It’s time to stop asking whether President Donald Trump will learn lessons from the controversies he constantly stokes — of course he does. But far from stepping back or opting for contrition as his critics and appeasers hope, Trump draws darker political conclusions.

The result is that he expands his own power by confounding institutional restraints and opening a zone of presidential impunity — while at the same time delighting his political base.

Trump’s interference in the sentencing of his long-time associate Roger Stone and a post-impeachment retribution splurge reflect a lifetime’s lessons of a real estate baron turned public servant.

On Wednesday, Trump publicly praised the Justice Department for reversing its call for a stiff jail term for Stone after his own critical late night tweet that laid bare fears of blatant interference in bedrock US justice.

“I want to thank the Justice Department for seeing this horrible thing. And I didn’t speak to them by the way, just so you understand.
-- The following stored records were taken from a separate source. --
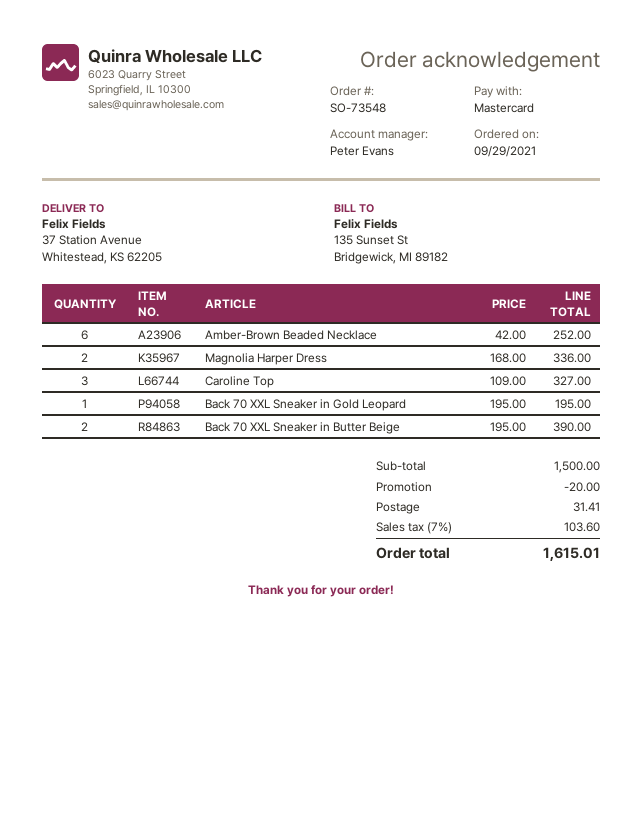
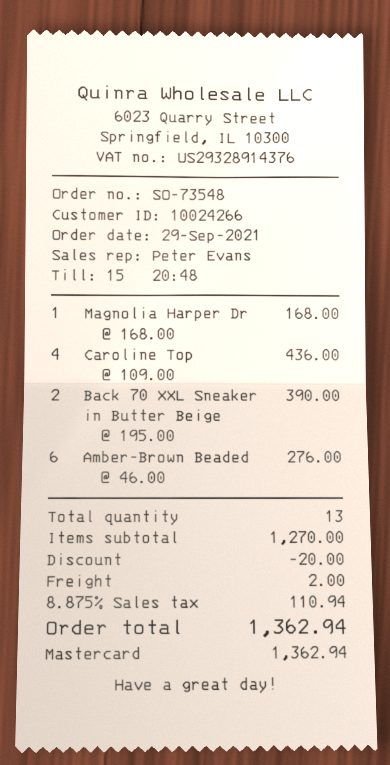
Amber-Brown Beaded Necklace: 6 x 42.00 = 252.00 -> 6 x 46.00 = 276.00
Magnolia Harper Dress: 2 x 168.00 = 336.00 -> 1 x 168.00 = 168.00
Caroline Top: 3 x 109.00 = 327.00 -> 4 x 109.00 = 436.00
Back 70 XXL Sneaker in Gold Leopard: 1 x 195.00 = 195.00 -> none
subtotal: 1500.00 -> 1270.00
shipping: 31.41 -> 2.00
tax: 7% = 103.60 -> 8.875% = 110.94
total: 1615.01 -> 1362.94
They saw the horribleness of a nine-year sentence for doing nothing,” the President told reporters.

He noted that the four prosecutors who quit the Stone case “hit the road,” raising the prospect that their protests failed to introduce accountability to the administration and only served to further hollow out the government and make it more pliable to the President.

Trump denied that he crossed a line. But his tweet left no doubt about what he wanted to happen. And his strategy, in this case and others, actually worked.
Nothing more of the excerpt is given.